In life, imitation is the sincerest form of flattery. In business, imitation of your products is a threat to your livelihood.
Intellectual property (IP) protection can be an invaluable tool for preventing competitors from wrongfully benefiting from your products’ successes. But what form of IP protection (patent, trademark, copyright, industrial design or trade secret) is appropriate for your products?
Conventional wisdom might suggest that one form of IP protection is best, and that the best form of protection is dictated by the nature of the product. For example, the instinctive choice for protecting a functional product, such as a robotic vacuum cleaner, may be with a patent, whereas a service that is primarily known by its name or logo, such as a social media service, may be thought best protected by trademark. Acquiring that single form of IP protection might be compared to erecting a fence around the product.
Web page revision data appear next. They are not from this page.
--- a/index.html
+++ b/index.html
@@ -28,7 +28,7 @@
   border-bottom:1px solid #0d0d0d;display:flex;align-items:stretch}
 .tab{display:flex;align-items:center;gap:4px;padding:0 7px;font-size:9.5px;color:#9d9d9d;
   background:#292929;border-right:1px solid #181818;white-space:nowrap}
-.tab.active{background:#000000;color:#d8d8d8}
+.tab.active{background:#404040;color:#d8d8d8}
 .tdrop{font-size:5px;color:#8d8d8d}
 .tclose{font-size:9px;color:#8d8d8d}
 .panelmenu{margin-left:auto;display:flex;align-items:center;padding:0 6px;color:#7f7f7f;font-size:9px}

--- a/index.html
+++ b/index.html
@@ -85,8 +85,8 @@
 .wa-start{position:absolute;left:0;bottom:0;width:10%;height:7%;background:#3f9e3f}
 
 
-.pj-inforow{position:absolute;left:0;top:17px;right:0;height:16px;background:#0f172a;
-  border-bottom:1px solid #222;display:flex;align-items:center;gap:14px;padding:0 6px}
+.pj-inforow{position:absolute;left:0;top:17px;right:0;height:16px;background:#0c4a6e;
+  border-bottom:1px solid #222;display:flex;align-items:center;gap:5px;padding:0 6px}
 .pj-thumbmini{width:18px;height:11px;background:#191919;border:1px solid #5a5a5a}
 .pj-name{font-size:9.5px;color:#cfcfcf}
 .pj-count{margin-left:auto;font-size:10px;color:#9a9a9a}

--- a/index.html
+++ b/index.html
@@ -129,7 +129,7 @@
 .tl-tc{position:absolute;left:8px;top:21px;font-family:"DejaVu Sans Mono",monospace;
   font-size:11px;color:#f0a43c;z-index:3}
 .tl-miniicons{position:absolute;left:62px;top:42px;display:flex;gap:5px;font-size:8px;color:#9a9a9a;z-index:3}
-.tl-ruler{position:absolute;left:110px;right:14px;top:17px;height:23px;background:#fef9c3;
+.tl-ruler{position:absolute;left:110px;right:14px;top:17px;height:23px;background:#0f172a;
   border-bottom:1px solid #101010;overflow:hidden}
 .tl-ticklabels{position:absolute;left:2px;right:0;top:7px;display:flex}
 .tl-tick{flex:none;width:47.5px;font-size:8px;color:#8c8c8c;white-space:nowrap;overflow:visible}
In reality, a product may contain various forms of intellectual property, each capable of independent protection. By seeking different forms of IP protection for various aspects of a product, it may be possible to create a “thicket” of IP protection around the product that is much more effective in hindering competitor duplication than a solitary fence would be.
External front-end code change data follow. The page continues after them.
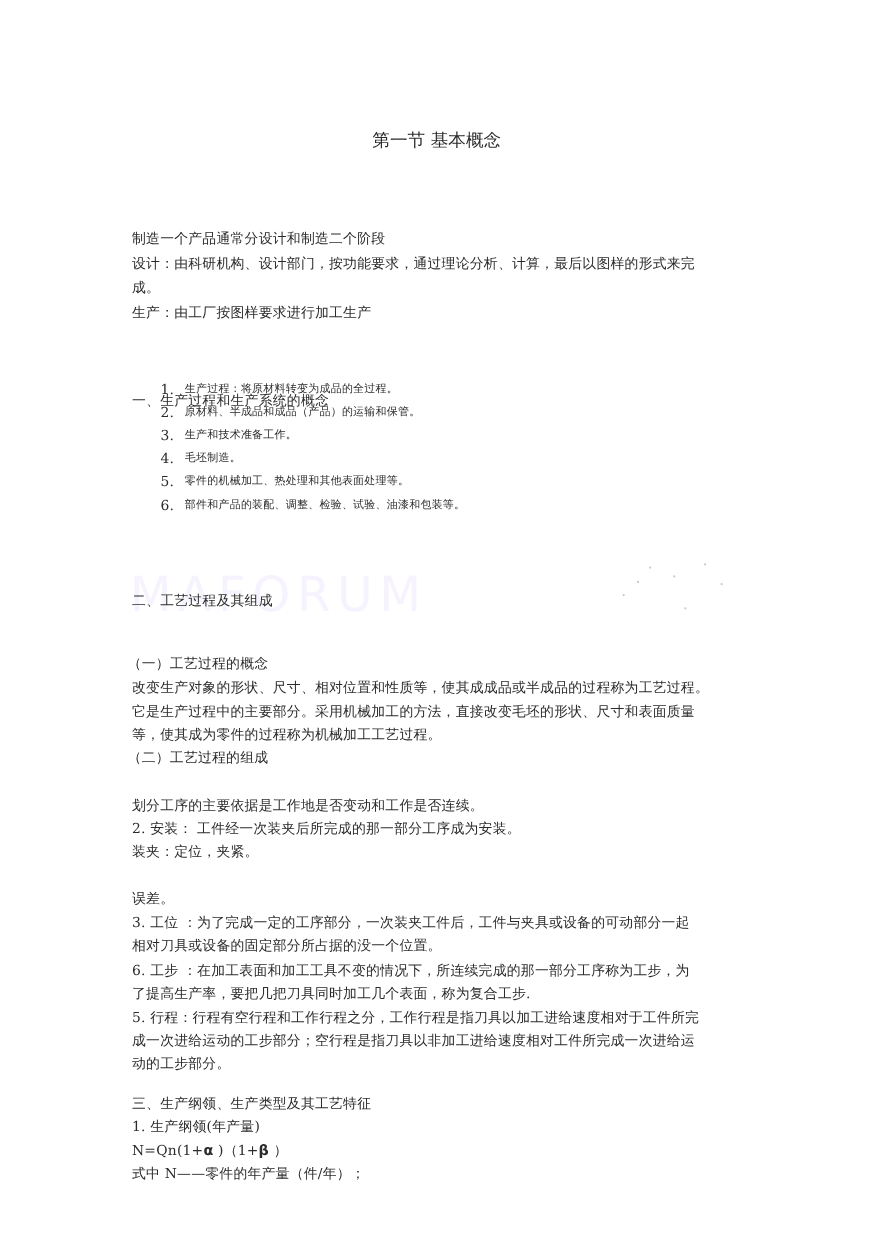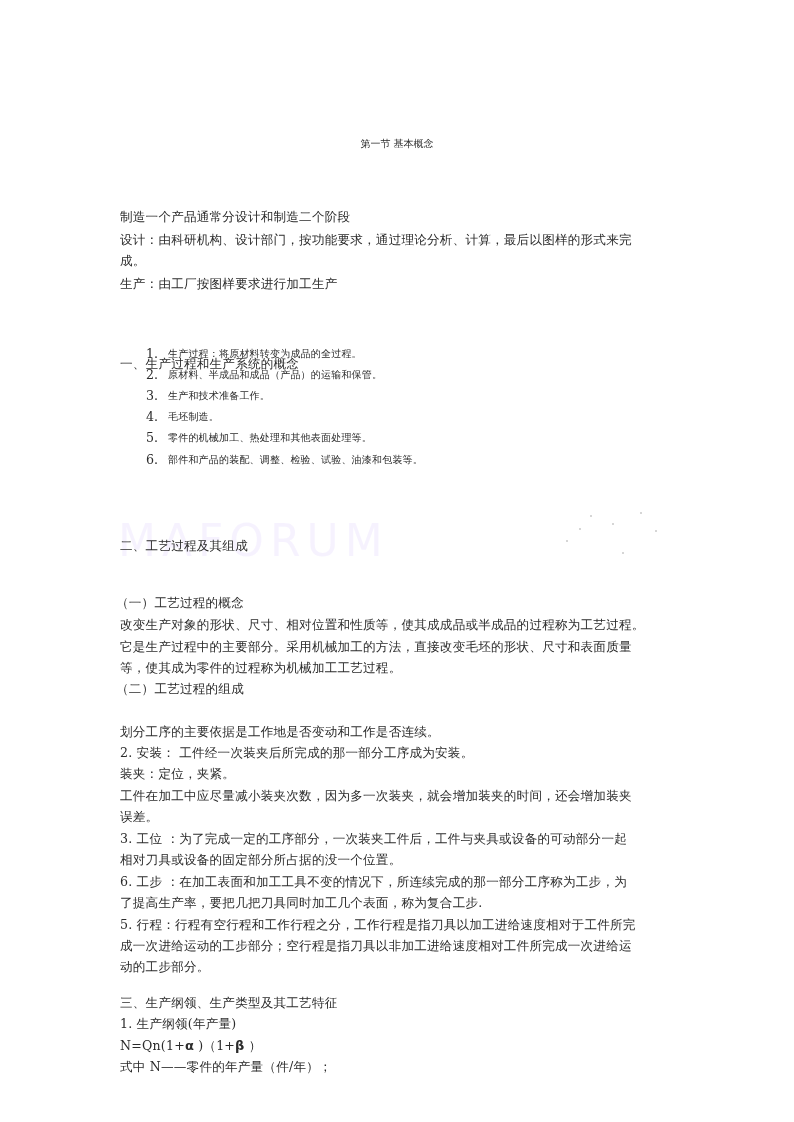--- a/index.html
+++ b/index.html
@@ -7,7 +7,7 @@
       font-family: "DejaVu Serif", "Liberation Serif", serif; color: #2b2b2b; }
     .page { position: absolute; left: 0; top: 0; width: 794px; height: 1122px; }
     .line { position: absolute; left: 120px; font-size: 12.6px; line-height: 16px; white-space: nowrap; letter-spacing: 0.2px; margin-top: 47px; }
-    .title { position: absolute; left: 0; width: 794px; top: 136px; text-align: center; font-size: 10px; line-height: 16px; }
+    .title { position: absolute; left: 0; width: 794px; top: 120px; text-align: center; font-size: 16px; line-height: 16px; }
     .li-num { position: absolute; left: 146px; font-size: 12.6px; line-height: 16px; }
     .li-text { position: absolute; left: 168px; font-size: 10px; line-height: 16px; white-space: nowrap; letter-spacing: 0.2px; }
     .watermark { position: absolute; left: 118px; top: 515px; width: 560px; height: 48px; opacity: 0.07; pointer-events: none; }

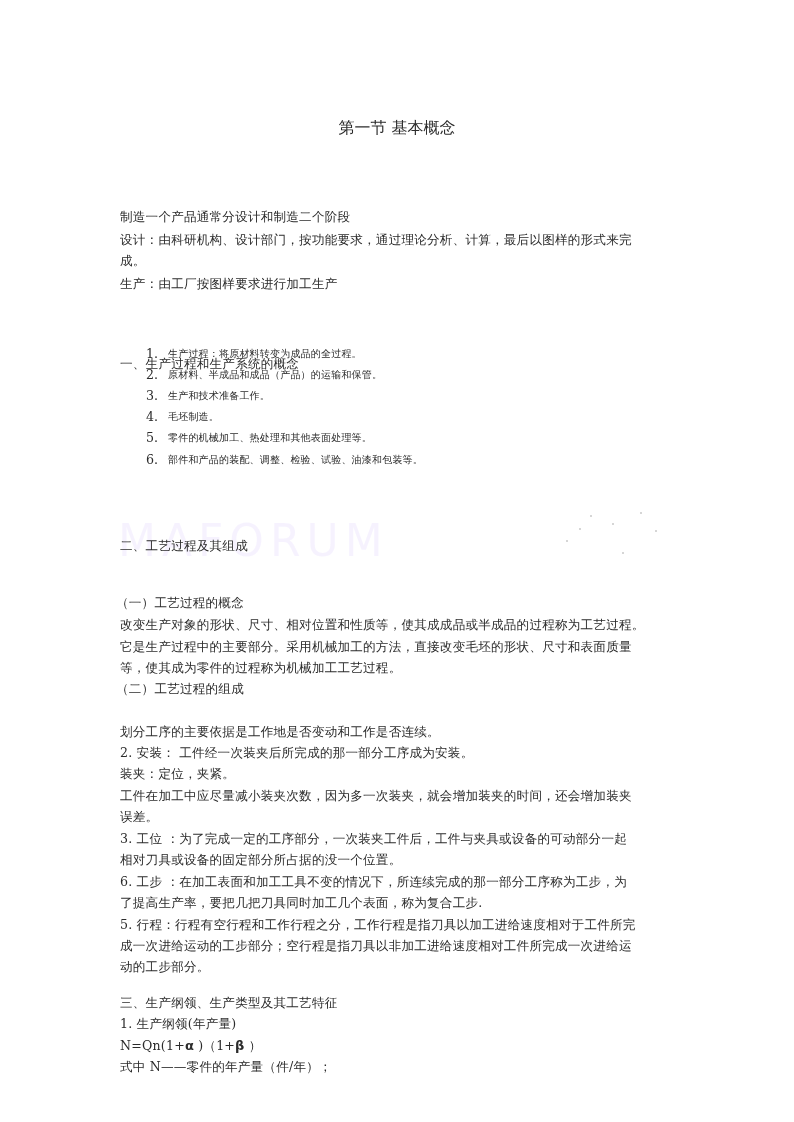--- a/index.html
+++ b/index.html
@@ -64,7 +64,6 @@
   <div class="line" style="top:677px">划分工序的主要依据是工作地是否变动和工作是否连续。</div>
   <div class="line" style="top:698px">2. 安装：  工件经一次装夹后所完成的那一部分工序成为安装。</div>
   <div class="line" style="top:719px">装夹：定位，夹紧。</div>
-  <div class="line" style="top:741px">工件在加工中应尽量减小装夹次数，因为多一次装夹，就会增加装夹的时间，还会增加装夹</div>
   <div class="line" style="top:762px">误差。</div>
   <div class="line" style="top:784px">3. 工位 ：为了完成一定的工序部分，一次装夹工件后，工件与夹具或设备的可动部分一起</div>
   <div class="line" style="top:805px">相对刀具或设备的固定部分所占据的没一个位置。</div>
Consider a hypothetical high-tech product: a drone with an on-board camera for shooting photos or video. As shown below, various features of such a product might be protected using different forms of IP protection.
Low-noise propeller; camera mount (patent): if the drone’s propellers have been shaped in a new way to make the drone fly more quietly than previously thought possible, patent protection could be available for the propellers. In fact, it would likely be prudent to patent the propellers independently of the drone, so that uses of the propellers with other products (e.g. airplanes or wind turbines) could also be protected.
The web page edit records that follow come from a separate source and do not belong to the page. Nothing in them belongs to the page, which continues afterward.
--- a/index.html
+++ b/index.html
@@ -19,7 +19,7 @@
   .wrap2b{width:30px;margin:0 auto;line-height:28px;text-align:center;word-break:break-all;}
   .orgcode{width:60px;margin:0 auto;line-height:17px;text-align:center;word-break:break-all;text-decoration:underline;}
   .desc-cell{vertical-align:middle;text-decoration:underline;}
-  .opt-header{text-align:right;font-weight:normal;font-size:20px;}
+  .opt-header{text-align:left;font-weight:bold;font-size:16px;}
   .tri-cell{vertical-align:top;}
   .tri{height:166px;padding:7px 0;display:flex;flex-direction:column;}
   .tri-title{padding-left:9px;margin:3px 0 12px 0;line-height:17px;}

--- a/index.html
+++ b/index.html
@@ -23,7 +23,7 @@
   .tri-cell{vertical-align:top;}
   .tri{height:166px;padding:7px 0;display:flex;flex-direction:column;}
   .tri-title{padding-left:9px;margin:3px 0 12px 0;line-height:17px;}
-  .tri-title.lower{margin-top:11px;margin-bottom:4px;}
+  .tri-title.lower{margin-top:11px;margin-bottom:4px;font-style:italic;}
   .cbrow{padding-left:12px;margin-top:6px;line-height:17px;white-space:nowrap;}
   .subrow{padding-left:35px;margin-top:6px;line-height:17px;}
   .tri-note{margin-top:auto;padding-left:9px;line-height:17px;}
In another example, if the drone incorporates a new form of camera mount designed to protect the camera from vibration, the novel camera mount may also be independently protectable by patent.
Brand name (trademark): through effective marketing or word-of-mouth endorsement, a particular brand of drone may become popular even though most consumers fail to appreciate how, or even if, the product is technologically superior to competing products.
This illustrates the importance of protecting, with a trademark registration, the brand name by which the product is known.
Method of manufacture (trade secret or patent): if the drone is manufactured using a method that significantly reduces production costs, then the method itself likely has considerable commercial value.
Assuming that the method is not readily apparent from the manufactured device and that its secrecy can be maintained in the factory, trade secret protection may be an appropriate protection mechanism. Otherwise, the method could be protectable by patent.
Ornamental shape of device (industrial design): the ornamental shape of the drone or its remote control unit may be protectable as industrial designs if they are new and sufficiently different from known designs.
To the extent that one’s budget is limited, then the cost of each form of IP protection (which varies based on the form) can be taken into account when deciding precisely which forms to incorporate into the thicket for a particular product.
The benefit of protecting a product using multiple forms of IP is that, if one of the forms of protection should fall (say, if a trademark is successfully challenged), the others may remain intact. When faced with this reality, a competitor may think twice before selling knockoff versions of the product and may instead move on to less troublesome targets.